Description aggregate Splits the data into subsets, computes summary statistics for each cumsum Returns a vector whose elements are the cumulative sums filter Applies linear filtering to a univariate time series hist Computes and plots a histogram of the given data values spectrum Estimates the spectral density of a time series acf Computes and plots estimates of the autocorrelation function

# Basic models used in niche modeling

A basic understanding of various kinds of functions is necessary for ecological niche modelling.

Two main types of function are those describing the response of a species to

an environmental driver, such as nutrients, rainfall temperature, or many others.

The second major type are those describing the biological response over

time or space, and are modeled by functions that incorporate a large

degree of random error, called stochastic functions. These functions

can also be used in higher dimensions.

## Response functions

The first shows basic relationships used for describing populations: linear, exponential and power.

Linear relations are the basic idealized way of describing functional response of organisms to

anything from nutrient to predator populations. Typically responses are non-linear, and exponential

or power relationships are often seen and used.

> y plot(i, y, type = "l") > lines(i, exp(i), lty = 2) > lines(i, i^2, lty = 4)

While useful, these cannot capture the basic concept of a niche model.

A niche is a concept that at minimum is the tendency of a species

to prefer a particular set or range of values. To express this with

a function requires a ‘hump’ or ‘inverted U’ shape centered on values optimal

to the species growth and reproduction. Below are three ways to do this is with

functions: step function, a truncated quadratic, and exponential.

> i y plot(i, y, type = "l") > sf lines(i, sf(i)) > lines(i, exp(-(i^2)), lty = 2)

Another frequently encountered relationship is the periodic useful

to describe everything from daily, annual, and multiyear cycles.

Relationships between periodic series to be aware of are period

doubling and additive cycles.

> y1 y2 plot(i, y1 + y2, type = "l") > lines(i, y1, lty = 2) > lines(i, y2, lty = 4)

## Stochastic functions or series

The next important functions to know about are stochastic functions.

These are used to describe various forms of randomness in models.

While on the one hand a stochastic series can be regarded as a time series,

it can also be regarded as a function, with the input as the index according

to the equivalence above. The primary example is the rnorm function

that returns a vector of random numbers between zero and one.

**IID** refers to the statistics of independent and identically distributed random numbers where

every *y* value is a simple random number with no reference to any other

number.

> par(mfrow = c(2, 1)) > y plot(y) > acf(y)

The second graph is an autocorrelation function a useful tool for

discriminating different types of random variables. Correlation

is a quantification of the degree to which two variables are linearly

related to each other. Autocorrelation then is the degree to which

a variable is related to itself. The autocorrelation function (ACF) is

the correlation at each distance between points, called lags.

The IID series has high autocorrelation at zero lag, as every number

correlates with itself. Correlation at all other lags are below the level of

significance, indicated by the dashed line.

**Moving Average** is the application of a moving window

over the points in the series. As can be seen in the ACF plot, the averaging process

produces some autocorrelation between neighboring points with low lag. Note that we must

remove some values at each ends of the averaged series as the filter operation

consumes end points. The moving average is often called a low pass filter,

as it removes high frequency variations and leave low frequency ones.
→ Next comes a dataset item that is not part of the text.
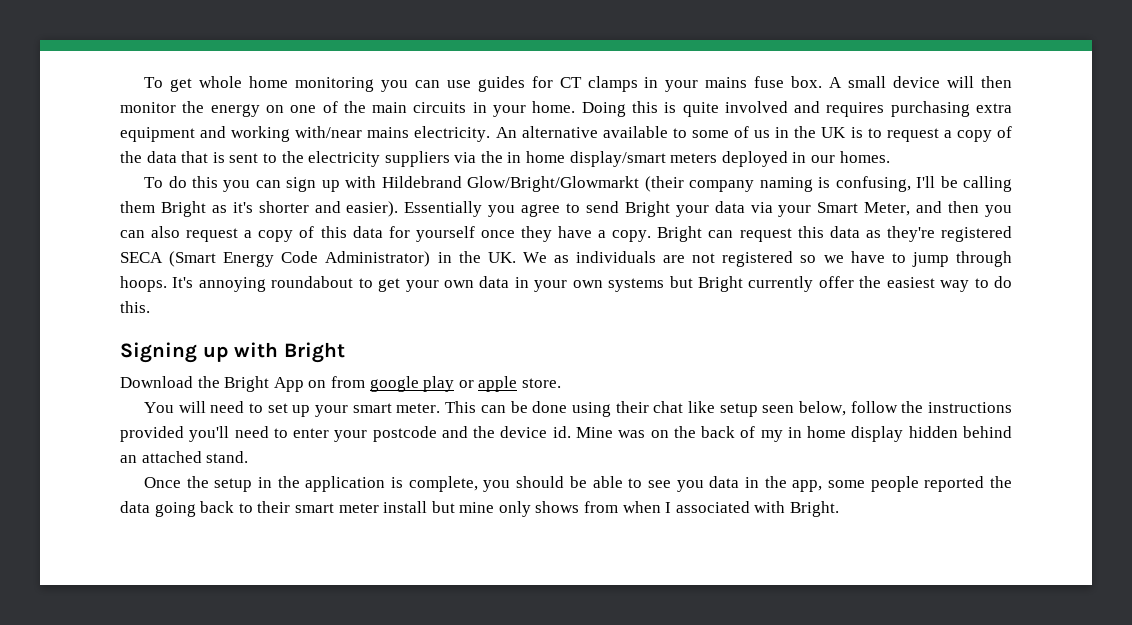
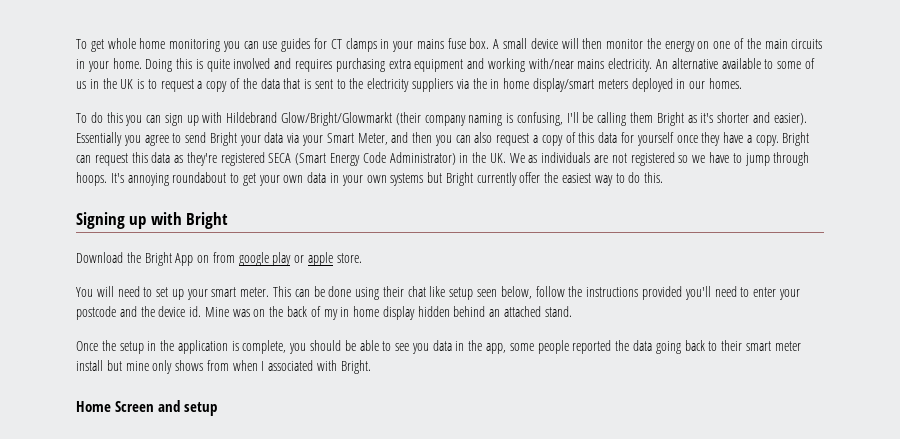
(840, 509) none -> [76,400,218,416] // Home Screen and setup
> par(mfrow = c(2, 1)) > y plot(y) > acf(y)

A **random walk** is a series where each value

is dependent on the previous, plus some noise.

It is simply created by taking the cumulative sum of a random

IID variable. This is easily generated in

from the cumulative sum of IID random numbers using the cumsum function in R.

The ACF plot shows autocorrelations in a random walk are extremely persistent,

with significant correlation between lags of up to 100.

As an IID process has the properties that the average of

the random numbers is finite (zero) the series

tends to stay roughly level with the starting point no matter how many numbers are generated.

A random walk however, has the property that its average value is infinity.

Over time notice the random walk appears to ‘trend’. The

series can diverge arbitrarily far from the starting point.

> par(mfrow = c(2, 1)) > y plot(y, type = "l") > acf(y, lag.max = 100)

The **Markov process** is a series where each value is

partially dependent on the previous value, but no other previous

values. That is, there is no additional knowledge to be gained

about the future from the past values as it is all captured in the present value.

This variable describes such things

as water levels where the daily evaporation is a random variable

and allows an intermediate level of autocorrelation.

> par(mfrow = c(2, 1)) > y plot(y) > acf(y)

# Two dimensional models

All of the forms of functions can also apply to two dimensions.

A biological response function might represent the response

of a species to two environmental factors, such temperature

and rainfall. The most common use of 2D functions is

a distribution over part of the earth’s surface, i.e. a map.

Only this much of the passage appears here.